Published in Mobiles

UL delists MediaTek-powered phones with suspect benchmarks

by on16 April 2020


No-one likes a cheater

Benchmarking outfit UL has delisted over 50 smartphone models powered by MediaTek processors from its popular list of the best smartphones after the outfit was caught cheating on benchmarks.

UL’s Director of Engineering Benchmarks Jani Joki said the phones will appear unranked, and without PCMark for Android scores, at the bottom of its list.

For those who came in late, MediaTek was discovered to have installed software called “sports settings” which recognised a benchmark test was taking place and reset the chip to function differently to pass it.

No one benefits when a company tries to manipulate benchmark scores to its advantage. That's why UL has clear rules for manufacturers that govern how a platform can interact with its benchmarking software, Joki said.

UL said that it has temporarily delisted the PCMark for Android scores for all devices that use the following MediaTek chipsets:

  • MediaTek Helio G90
  • MediaTek Helio G70
  • MediaTek Helio P95
  • MediaTek Helio P90
  • MediaTek Helio P65
  • MediaTek Helio P60
  • MediaTek Helio P20
  • MediaTek Helio A22

In total, more than 50 devices from more than 25 different vendors have been delisted including several recent, high-performing models such as the Xiaomi Redmi Note 8 Pro, Oppo Reno3 Pro, Vivo Y19, and Realme 6.
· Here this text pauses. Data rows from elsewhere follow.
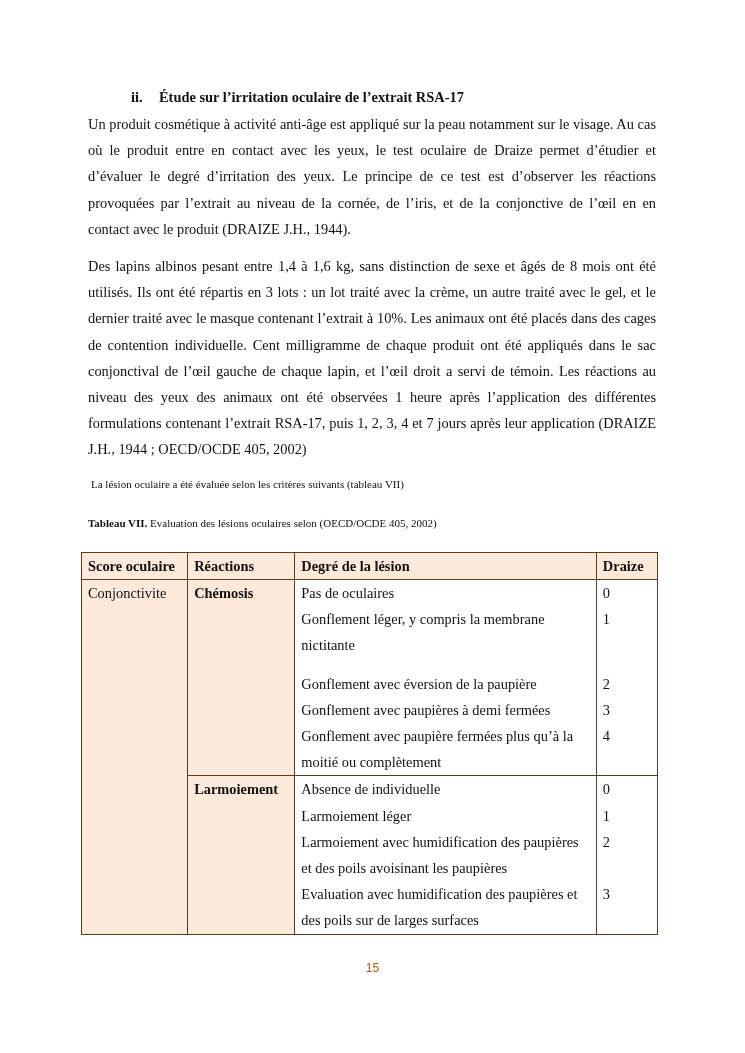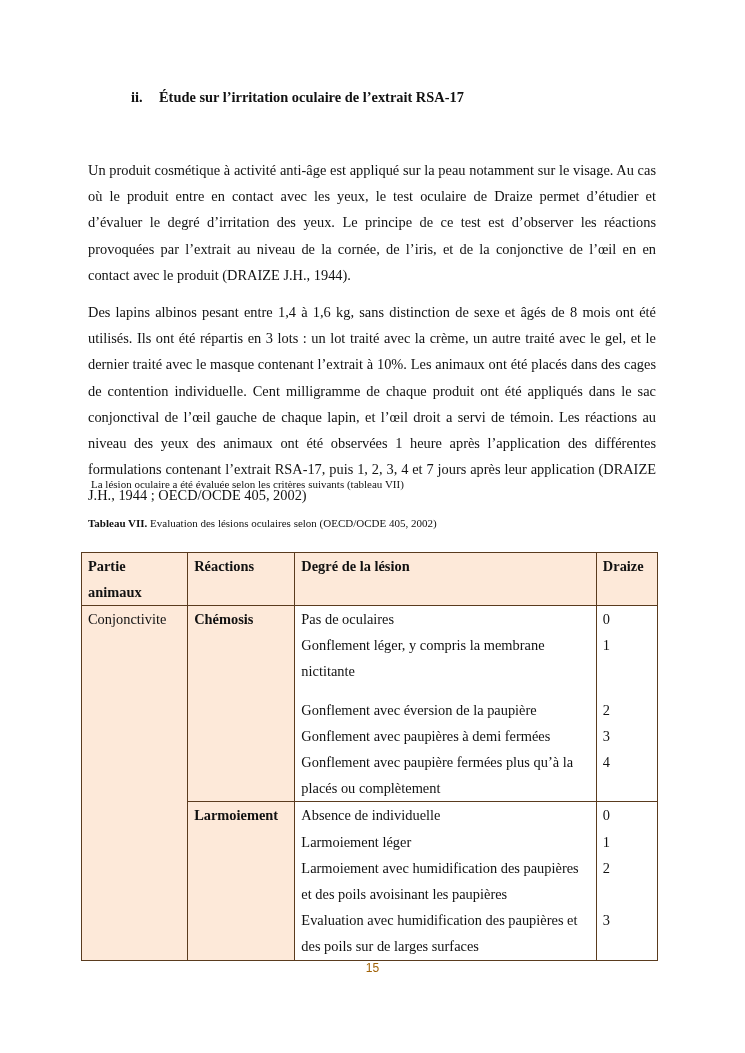"Un produit cosmétique à activité" .para { margin-top: 46px -> none }
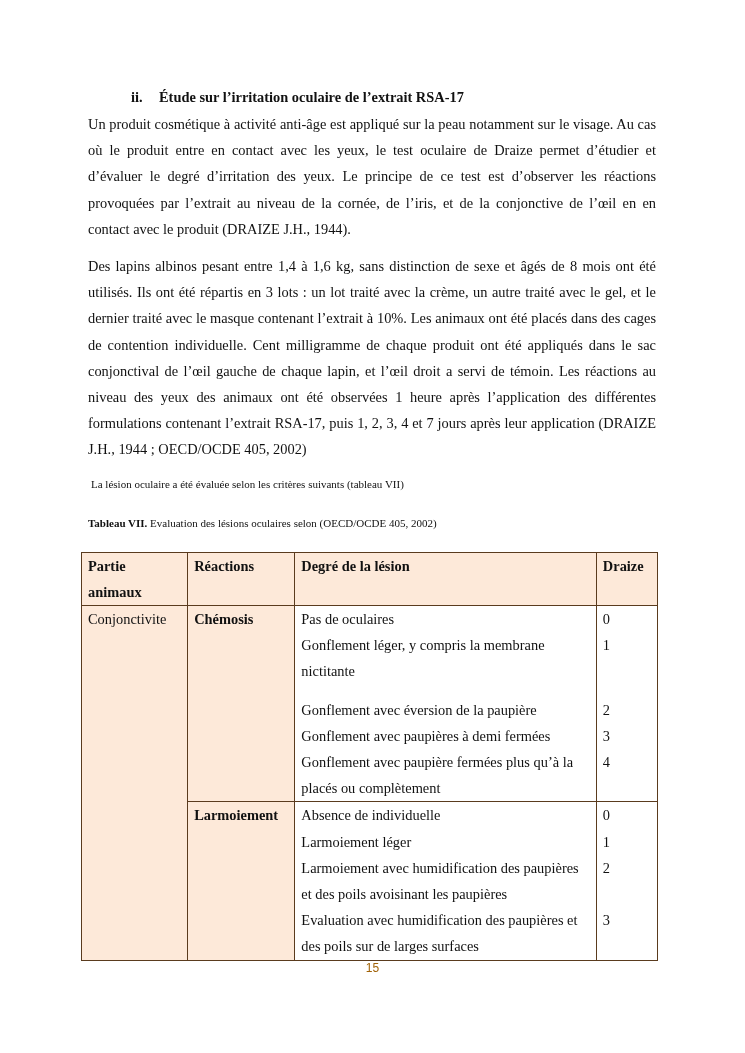"Partie animaux" th.c1 { text: Partie animaux -> Score oculaire }
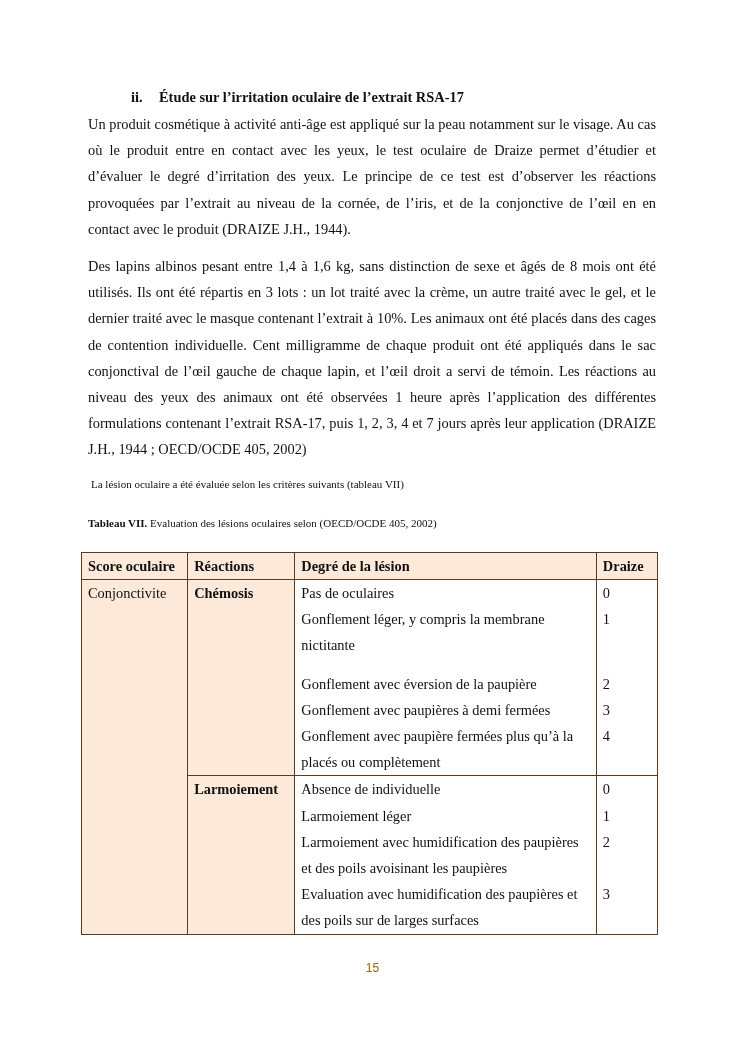"Gonflement avec paupière fermées plus" div.item { text: placés -> moitié }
MediaTek has since responded with a post on its website, with a response which does not impress Joki.

"MediaTek follows accepted industry standards and is confident that benchmarking tests accurately represent the capabilities of our chipsets."

Joki said that using hidden mechanisms to detect benchmarking apps by name and make app-specific performance optimizations is not an "accepted industry standard". It is, in fact, the very opposite of the accepted standard.

Likewise, benchmark scores based on hidden app-specific optimizations and settings that are enabled by default and not available to the user do not accurately reflect a device's true performance in everyday use.

“A device must run a benchmark as if it was any other application. Performance gains must come from reacting to the nature of the workloads in the test rather than the name of the app itself.”